Indiana University senior Chesley Swann was already an experienced international traveler. The Washington, D.C., native had already traveled to Ghana through a program at his junior high school and performed in China with the renowned D.C. Boys Choir as part of a music festival.
But through IU’s Overseas Studies and Scholarship Program, a unit of the Office of the Vice President for Diversity, Equity, and Multicultural Affairs (OVPDEMA), Swann went to India in the summer of 2015, and came back from the trip with an entirely new perspective.
“I think it sparked an interest within me and other students. We see the world is much bigger than where we are right now. India is amazing—I want to come back and maybe do an internship, maybe even a job,” said Swann, a policy analysis major in IU’s School of Public and Environmental Affairs (SPEA) who plans to attend law school after graduation. “It really widened my horizons to see that the world is so big and has a lot of opportunities. People are people, no matter where you go. They value the same things, like family and being honest. So, that’s one thing that I saw, that you have so many opportunities to go out there and meet people, and if you put your mind to it, you can do it. I think that’s the one thing I got from this trip to India.”

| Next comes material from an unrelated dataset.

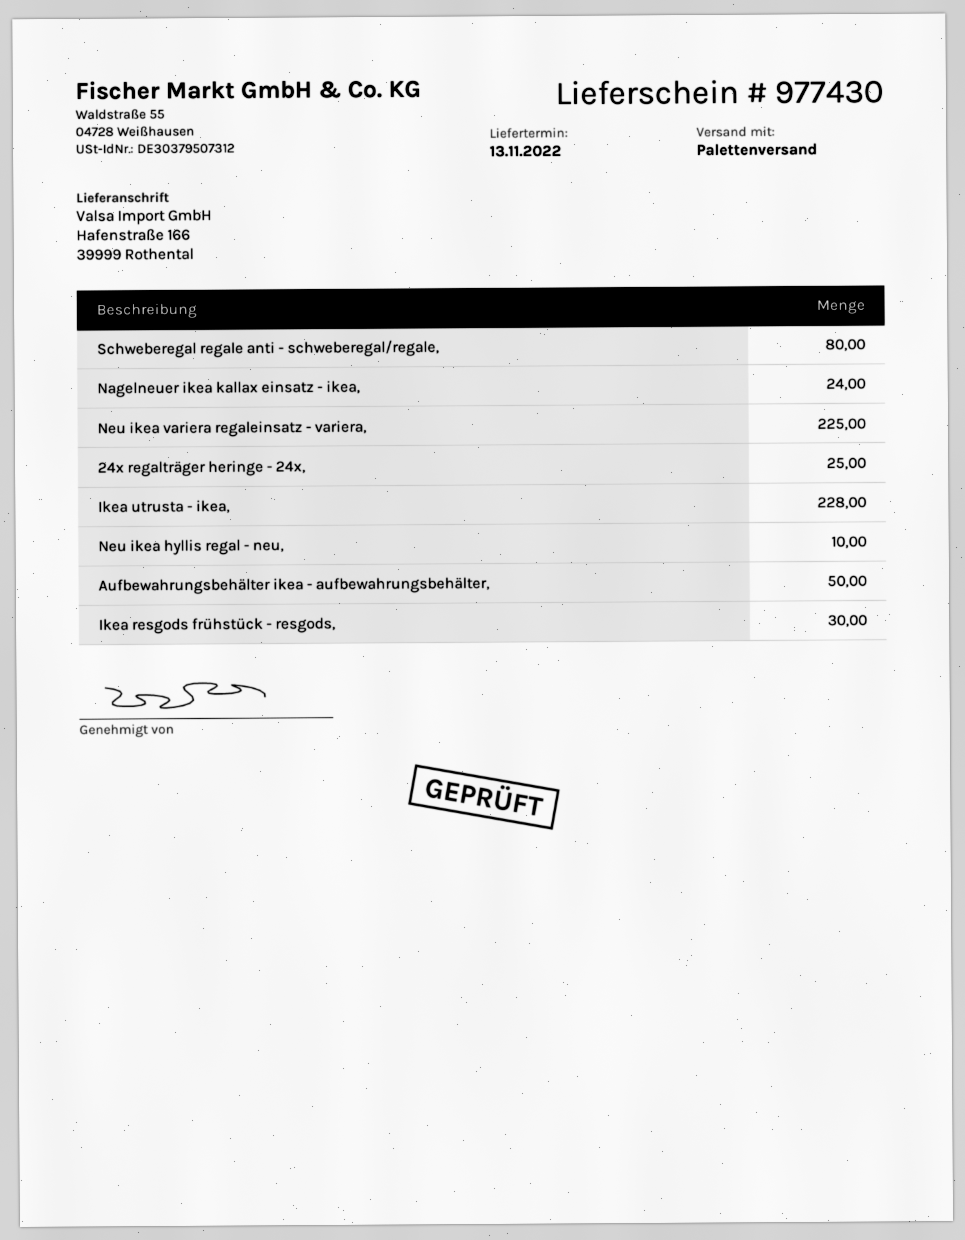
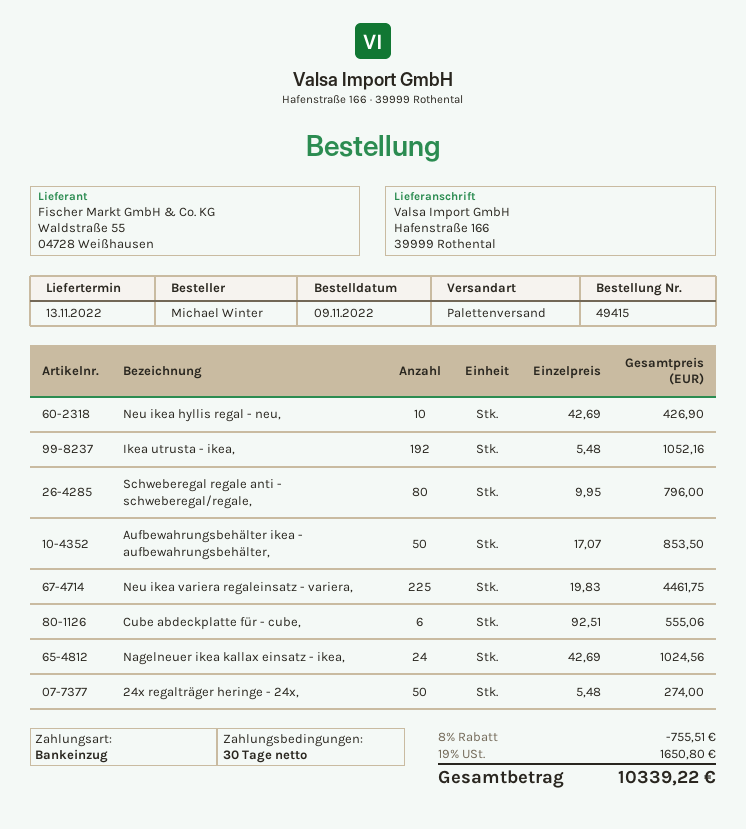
24x regalträger heringe - 24x,: 25 -> 50
Ikea utrusta - ikea,: 228 -> 192
Ikea resgods frühstück - resgods,: 30 -> none
Cube abdeckplatte für - cube,: none -> 6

On the trip, Swann and his fellow IU students visited the cities of Varanasi, New Delhi, and Mumbai. IU Maurer School of Law Professor Kevin Brown led the group in studying the relationship between the contrasts and similarities between African Americans in the United States and the Dalit class of India. That aspect of the experience appealed to Swann, who believes traveling through OVPDEMA gave him a different insight and sense of community than other excursions abroad.